_Exercise details:_ Each line of the data below from the one holding "order date: 2020-10-31 -> 2020-11-05" to the one holding "total: 1696.90 -> 1668.47", inclusive, is to be reproduced exactly; no other line belongs in the answer.

Items listed in a dataset:
--------------------
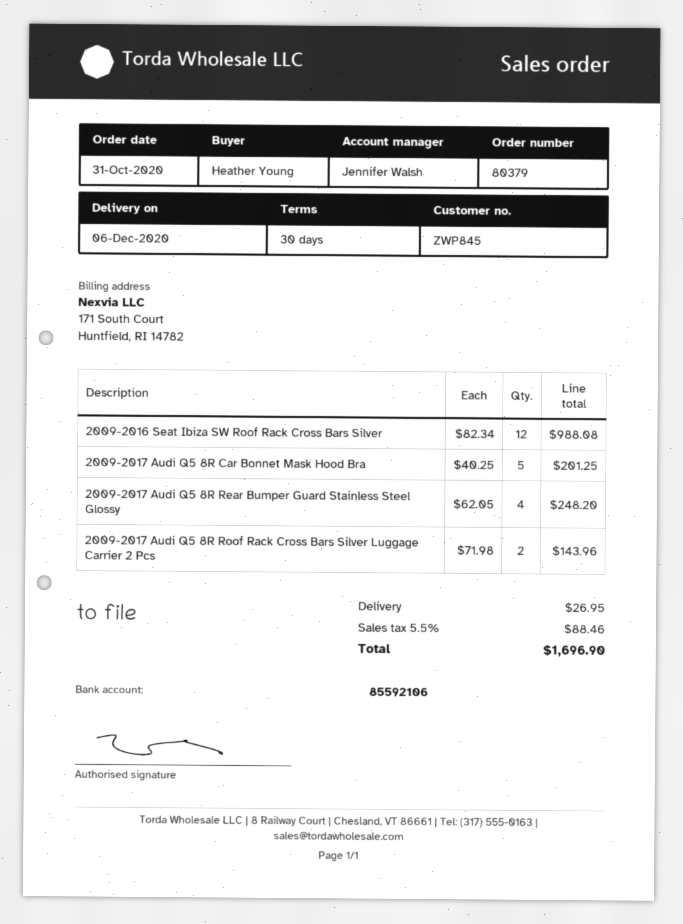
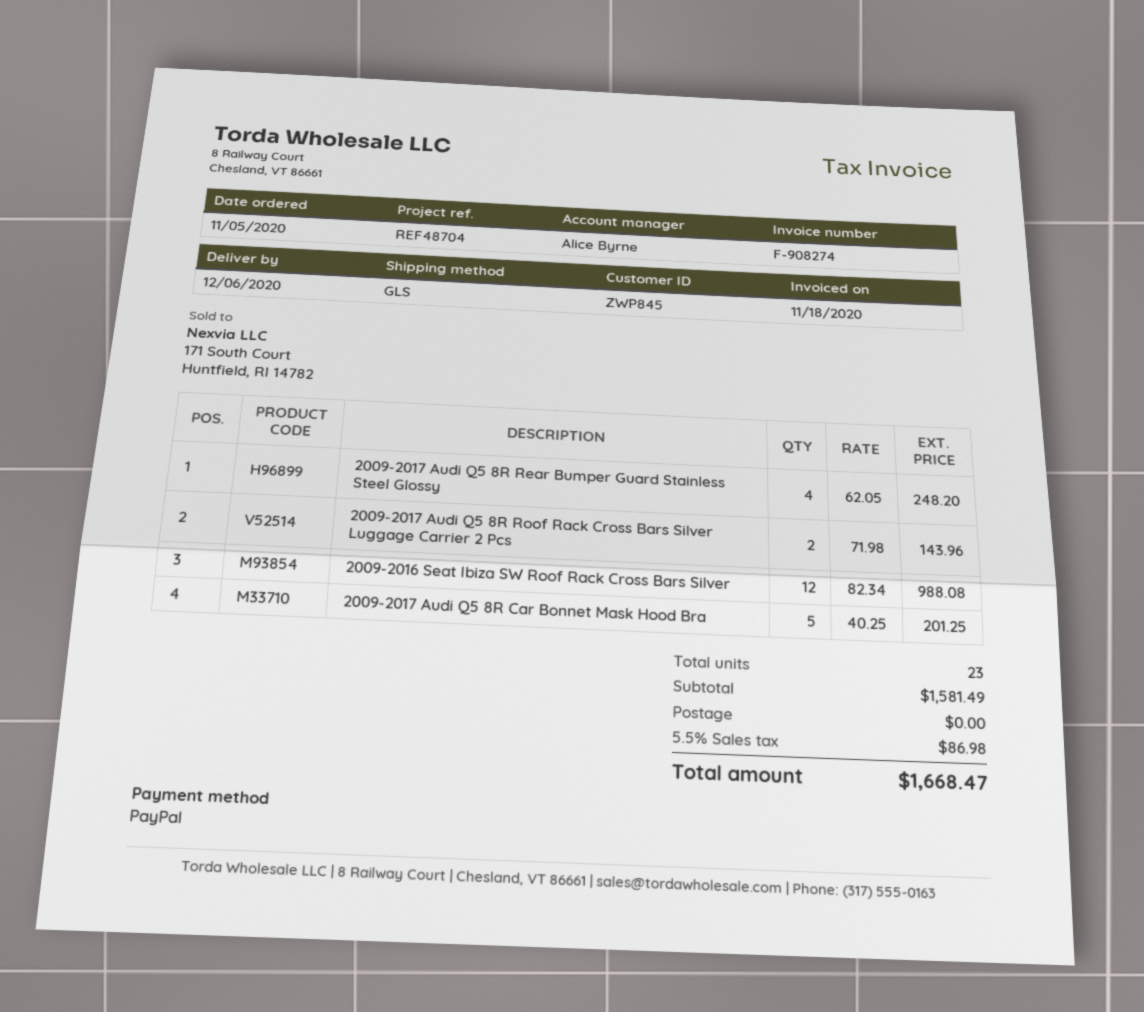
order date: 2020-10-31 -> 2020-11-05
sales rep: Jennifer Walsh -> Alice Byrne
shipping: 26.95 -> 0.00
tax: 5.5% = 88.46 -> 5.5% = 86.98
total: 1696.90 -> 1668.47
--------------------
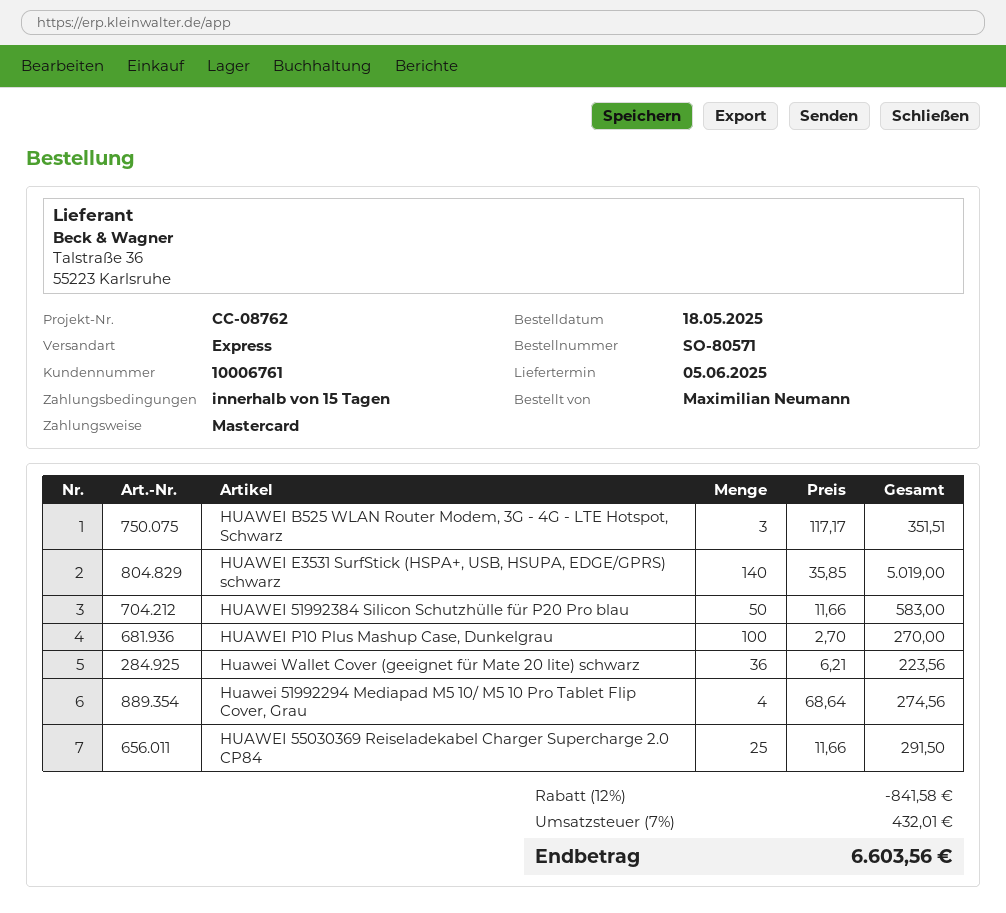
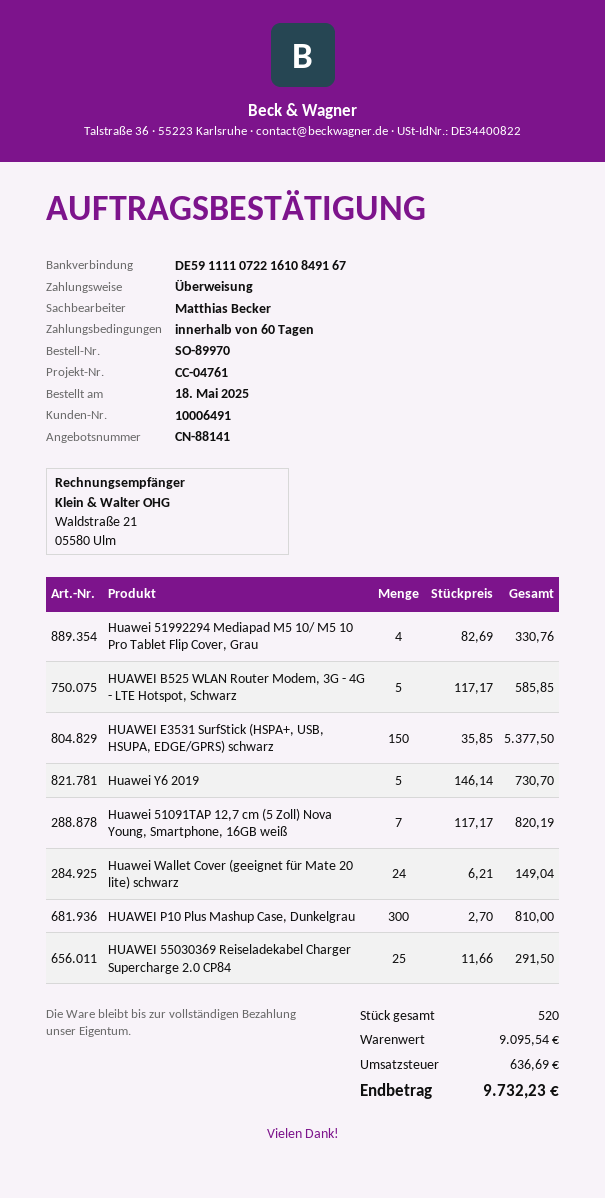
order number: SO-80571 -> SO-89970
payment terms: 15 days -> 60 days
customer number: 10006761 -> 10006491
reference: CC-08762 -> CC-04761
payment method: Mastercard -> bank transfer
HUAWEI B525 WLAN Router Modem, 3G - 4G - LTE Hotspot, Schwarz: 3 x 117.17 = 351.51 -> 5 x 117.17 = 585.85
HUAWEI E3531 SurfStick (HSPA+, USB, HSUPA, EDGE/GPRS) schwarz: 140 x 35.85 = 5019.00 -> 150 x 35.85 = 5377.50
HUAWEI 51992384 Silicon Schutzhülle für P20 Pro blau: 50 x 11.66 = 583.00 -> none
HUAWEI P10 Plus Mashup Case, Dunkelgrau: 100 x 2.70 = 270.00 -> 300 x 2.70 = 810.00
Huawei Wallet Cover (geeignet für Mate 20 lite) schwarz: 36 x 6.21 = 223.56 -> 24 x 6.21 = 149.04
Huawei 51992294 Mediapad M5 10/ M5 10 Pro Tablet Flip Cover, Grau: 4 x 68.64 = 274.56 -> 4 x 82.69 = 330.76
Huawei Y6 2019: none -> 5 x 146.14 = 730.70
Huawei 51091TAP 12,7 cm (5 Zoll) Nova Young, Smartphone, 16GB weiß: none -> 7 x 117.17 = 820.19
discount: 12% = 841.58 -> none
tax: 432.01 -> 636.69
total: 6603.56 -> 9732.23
--------------------
_Finished task:_
order date: 2020-10-31 -> 2020-11-05
sales rep: Jennifer Walsh -> Alice Byrne
shipping: 26.95 -> 0.00
tax: 5.5% = 88.46 -> 5.5% = 86.98
total: 1696.90 -> 1668.47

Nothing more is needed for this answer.